Screenshot and code edit data:
-------

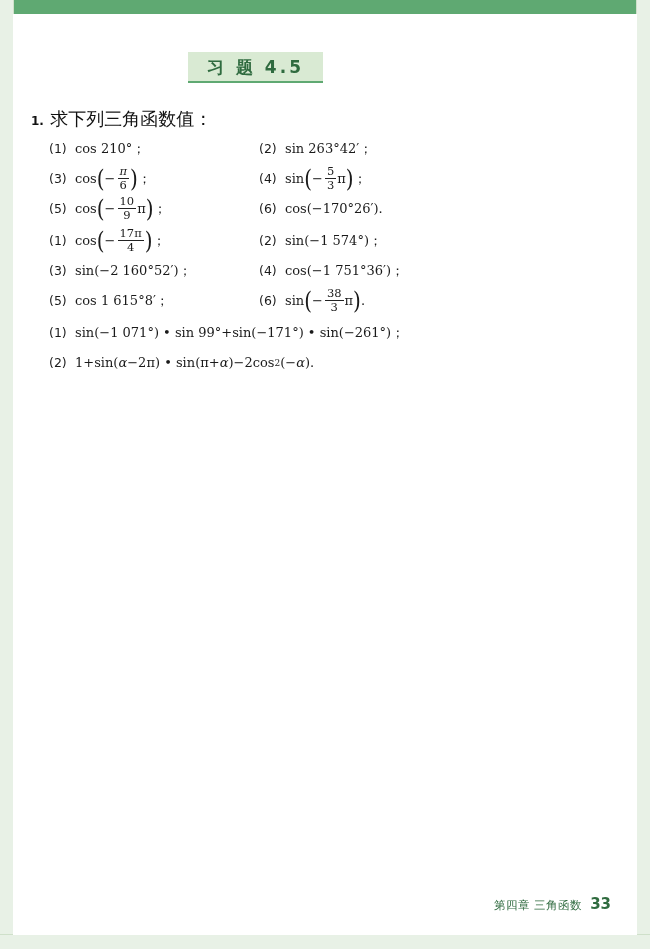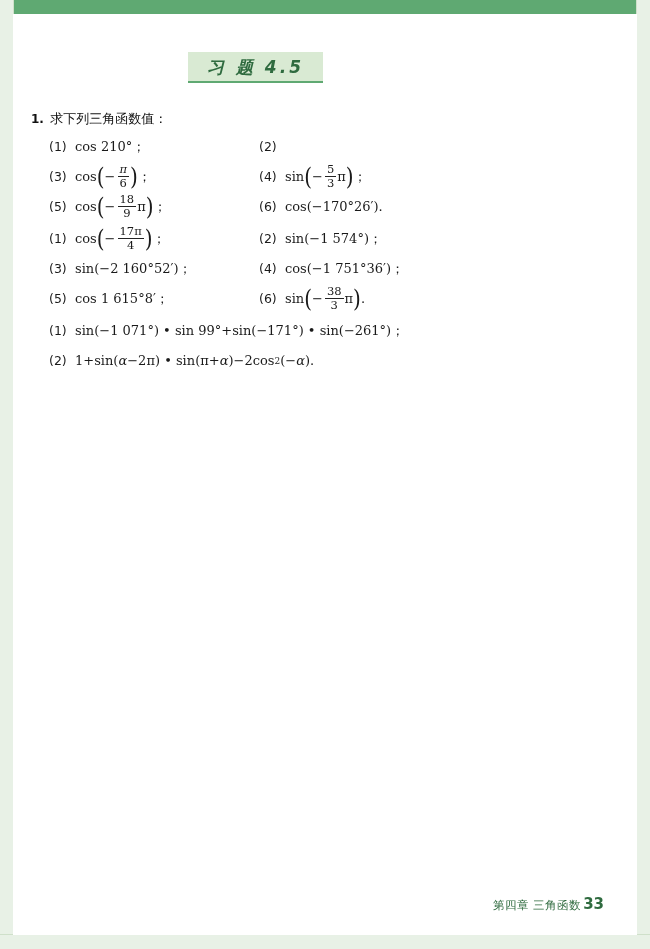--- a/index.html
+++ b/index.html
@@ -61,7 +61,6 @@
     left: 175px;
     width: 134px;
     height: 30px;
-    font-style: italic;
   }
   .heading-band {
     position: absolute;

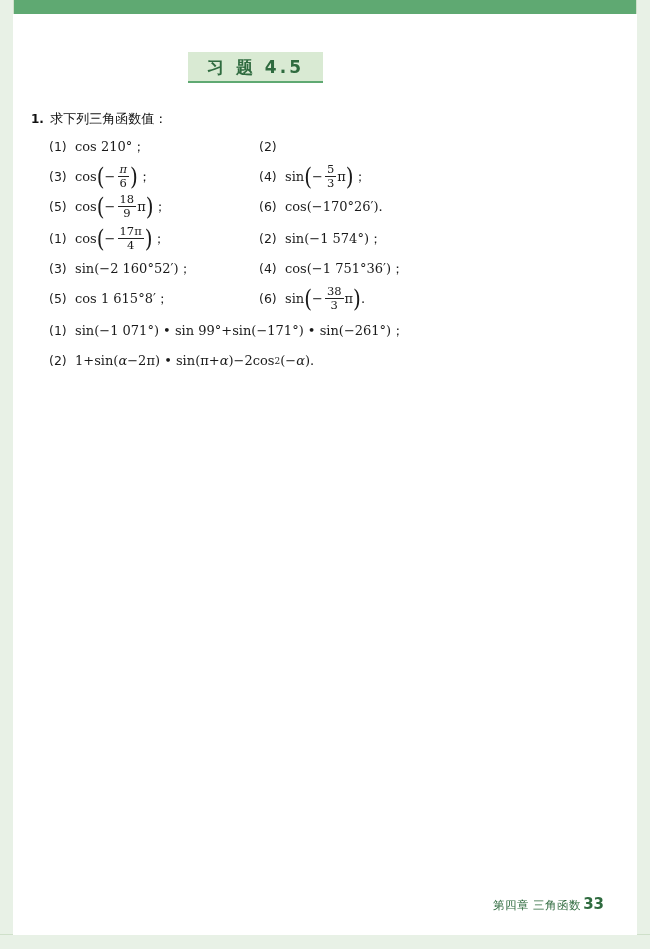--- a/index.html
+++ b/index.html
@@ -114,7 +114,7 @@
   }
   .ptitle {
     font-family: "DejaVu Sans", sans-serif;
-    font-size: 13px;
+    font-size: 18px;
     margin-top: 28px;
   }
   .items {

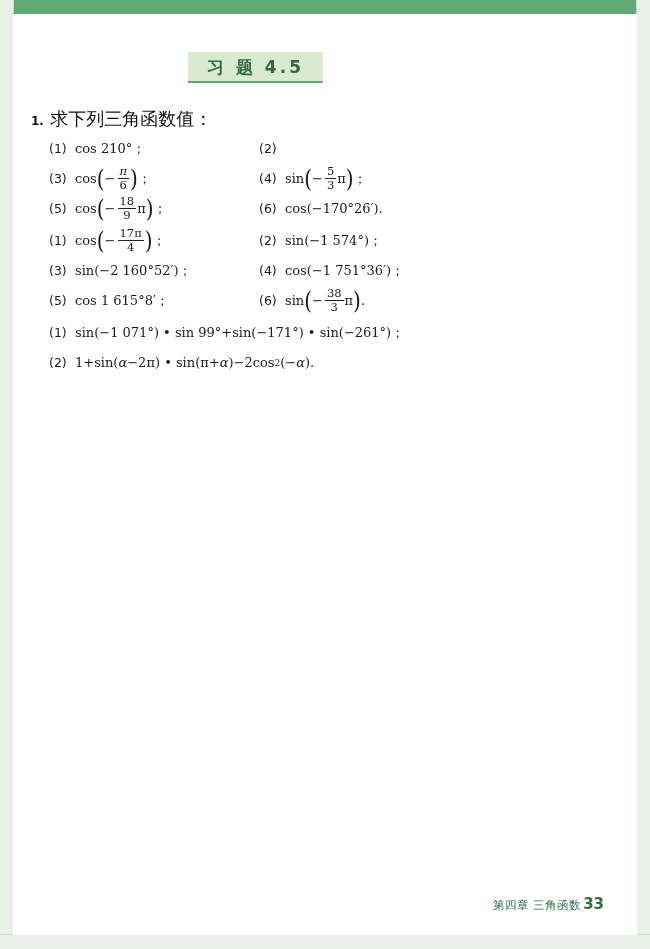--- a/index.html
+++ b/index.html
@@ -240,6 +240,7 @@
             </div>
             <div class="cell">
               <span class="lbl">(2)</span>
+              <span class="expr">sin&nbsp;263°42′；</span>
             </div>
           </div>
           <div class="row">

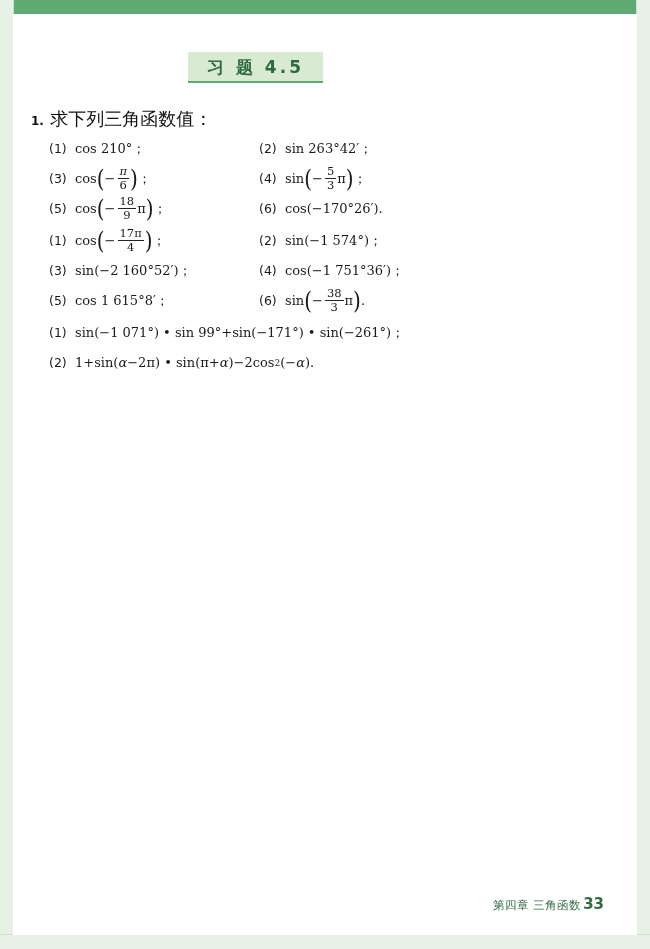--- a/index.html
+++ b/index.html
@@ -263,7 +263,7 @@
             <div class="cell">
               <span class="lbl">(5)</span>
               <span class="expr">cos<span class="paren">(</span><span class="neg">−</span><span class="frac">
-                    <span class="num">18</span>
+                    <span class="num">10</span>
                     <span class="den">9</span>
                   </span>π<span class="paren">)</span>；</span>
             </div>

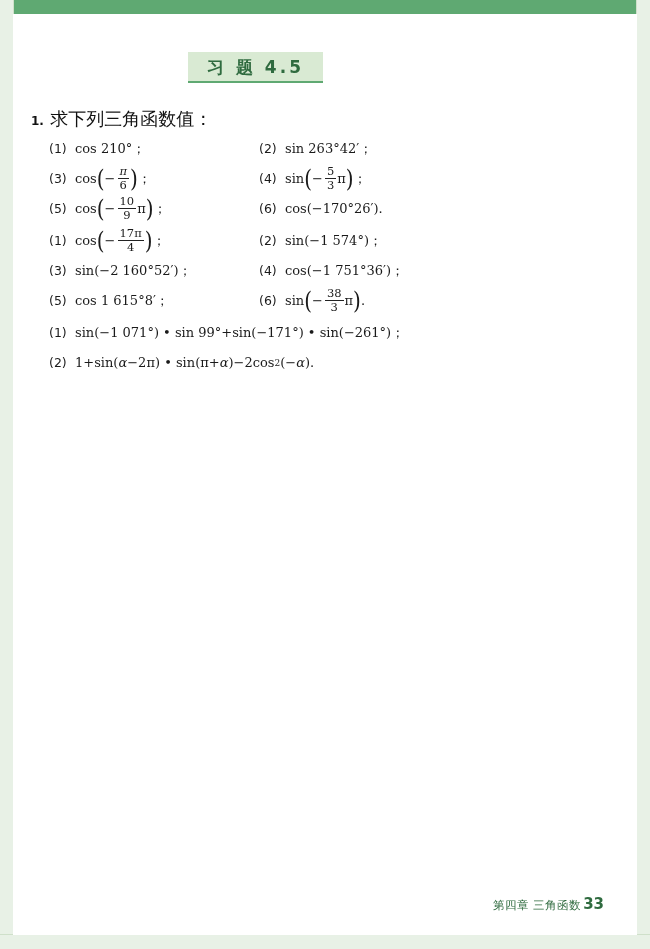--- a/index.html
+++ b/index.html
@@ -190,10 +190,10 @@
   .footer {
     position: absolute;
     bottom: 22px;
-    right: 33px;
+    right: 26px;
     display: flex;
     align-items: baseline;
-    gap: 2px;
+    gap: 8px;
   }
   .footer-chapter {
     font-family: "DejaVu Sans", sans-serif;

-------

Assignment:
Copy the data above word for word. Pictures stay out.

Reply to the task:
--- a/index.html
+++ b/index.html
@@ -61,7 +61,6 @@
     left: 175px;
     width: 134px;
     height: 30px;
-    font-style: italic;
   }
   .heading-band {
     position: absolute;

--- a/index.html
+++ b/index.html
@@ -114,7 +114,7 @@
   }
   .ptitle {
     font-family: "DejaVu Sans", sans-serif;
-    font-size: 13px;
+    font-size: 18px;
     margin-top: 28px;
   }
   .items {

--- a/index.html
+++ b/index.html
@@ -240,6 +240,7 @@
             </div>
             <div class="cell">
               <span class="lbl">(2)</span>
+              <span class="expr">sin&nbsp;263°42′；</span>
             </div>
           </div>
           <div class="row">

--- a/index.html
+++ b/index.html
@@ -263,7 +263,7 @@
             <div class="cell">
               <span class="lbl">(5)</span>
               <span class="expr">cos<span class="paren">(</span><span class="neg">−</span><span class="frac">
-                    <span class="num">18</span>
+                    <span class="num">10</span>
                     <span class="den">9</span>
                   </span>π<span class="paren">)</span>；</span>
             </div>

--- a/index.html
+++ b/index.html
@@ -190,10 +190,10 @@
   .footer {
     position: absolute;
     bottom: 22px;
-    right: 33px;
+    right: 26px;
     display: flex;
     align-items: baseline;
-    gap: 2px;
+    gap: 8px;
   }
   .footer-chapter {
     font-family: "DejaVu Sans", sans-serif;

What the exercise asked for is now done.